EXERCISE PROMPT: Pull every line holding the string "code" from the records below.

(Data entries)
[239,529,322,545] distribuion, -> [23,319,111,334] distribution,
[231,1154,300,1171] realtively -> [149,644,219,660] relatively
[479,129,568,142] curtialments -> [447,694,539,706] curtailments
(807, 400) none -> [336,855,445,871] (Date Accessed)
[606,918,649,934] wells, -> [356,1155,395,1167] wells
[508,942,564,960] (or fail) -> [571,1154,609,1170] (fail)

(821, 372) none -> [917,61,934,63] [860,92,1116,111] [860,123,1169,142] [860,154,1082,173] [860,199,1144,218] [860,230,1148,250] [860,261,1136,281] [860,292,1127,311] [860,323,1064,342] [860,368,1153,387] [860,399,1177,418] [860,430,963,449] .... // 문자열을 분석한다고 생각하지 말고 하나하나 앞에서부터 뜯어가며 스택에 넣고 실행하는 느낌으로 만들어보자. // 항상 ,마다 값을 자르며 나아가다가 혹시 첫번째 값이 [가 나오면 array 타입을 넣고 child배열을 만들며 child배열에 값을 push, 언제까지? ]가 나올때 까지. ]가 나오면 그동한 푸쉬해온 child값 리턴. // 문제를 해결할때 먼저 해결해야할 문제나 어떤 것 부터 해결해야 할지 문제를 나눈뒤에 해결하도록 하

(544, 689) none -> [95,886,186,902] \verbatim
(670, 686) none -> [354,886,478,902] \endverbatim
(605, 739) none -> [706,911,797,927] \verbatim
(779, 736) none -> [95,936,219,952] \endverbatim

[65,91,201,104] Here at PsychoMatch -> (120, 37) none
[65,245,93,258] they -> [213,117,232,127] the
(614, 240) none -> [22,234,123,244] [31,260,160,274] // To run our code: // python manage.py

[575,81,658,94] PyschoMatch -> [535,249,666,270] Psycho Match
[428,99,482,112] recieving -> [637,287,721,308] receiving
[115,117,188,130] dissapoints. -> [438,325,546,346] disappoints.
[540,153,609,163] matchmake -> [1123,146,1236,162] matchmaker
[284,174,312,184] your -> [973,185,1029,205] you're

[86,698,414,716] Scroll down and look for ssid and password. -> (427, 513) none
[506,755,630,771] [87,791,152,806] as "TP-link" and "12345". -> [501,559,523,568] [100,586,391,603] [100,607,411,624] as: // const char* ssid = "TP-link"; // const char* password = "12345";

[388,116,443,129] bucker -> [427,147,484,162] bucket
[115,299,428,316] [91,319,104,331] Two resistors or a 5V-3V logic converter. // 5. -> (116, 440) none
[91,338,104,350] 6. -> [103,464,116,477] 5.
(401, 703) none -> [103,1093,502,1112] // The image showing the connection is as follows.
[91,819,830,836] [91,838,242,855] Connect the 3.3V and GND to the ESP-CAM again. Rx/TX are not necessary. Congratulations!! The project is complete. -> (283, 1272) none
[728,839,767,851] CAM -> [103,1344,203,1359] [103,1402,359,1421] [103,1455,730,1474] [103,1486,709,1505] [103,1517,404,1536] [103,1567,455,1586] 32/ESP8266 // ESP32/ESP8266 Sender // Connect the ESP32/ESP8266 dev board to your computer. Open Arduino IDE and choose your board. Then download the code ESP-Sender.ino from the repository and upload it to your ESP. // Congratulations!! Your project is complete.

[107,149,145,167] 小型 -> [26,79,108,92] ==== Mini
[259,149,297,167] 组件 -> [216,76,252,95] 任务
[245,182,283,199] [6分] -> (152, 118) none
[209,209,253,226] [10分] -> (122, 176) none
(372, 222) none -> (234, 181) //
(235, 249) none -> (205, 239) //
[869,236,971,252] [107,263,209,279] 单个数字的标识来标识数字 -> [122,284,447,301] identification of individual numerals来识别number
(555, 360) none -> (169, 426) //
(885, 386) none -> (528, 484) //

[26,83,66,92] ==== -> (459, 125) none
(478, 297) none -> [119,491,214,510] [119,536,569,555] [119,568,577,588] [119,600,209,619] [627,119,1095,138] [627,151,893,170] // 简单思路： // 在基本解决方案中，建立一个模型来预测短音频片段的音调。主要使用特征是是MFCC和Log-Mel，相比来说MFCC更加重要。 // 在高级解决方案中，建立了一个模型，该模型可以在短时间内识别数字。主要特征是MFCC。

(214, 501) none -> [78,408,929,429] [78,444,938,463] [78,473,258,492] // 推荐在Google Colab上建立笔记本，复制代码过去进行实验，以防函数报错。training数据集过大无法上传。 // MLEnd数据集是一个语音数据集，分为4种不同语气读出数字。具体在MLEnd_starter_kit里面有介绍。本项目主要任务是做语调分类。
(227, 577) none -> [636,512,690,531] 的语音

SOLUTION TO THIS TASK:
(614, 240) none -> [22,234,123,244] [31,260,160,274] // To run our code: // python manage.py
[728,839,767,851] CAM -> [103,1344,203,1359] [103,1402,359,1421] [103,1455,730,1474] [103,1486,709,1505] [103,1517,404,1536] [103,1567,455,1586] 32/ESP8266 // ESP32/ESP8266 Sender // Connect the ESP32/ESP8266 dev board to your computer. Open Arduino IDE and choose your board. Then download the code ESP-Sender.ino from the repository and upload it to your ESP. // Congratulations!! Your project is complete.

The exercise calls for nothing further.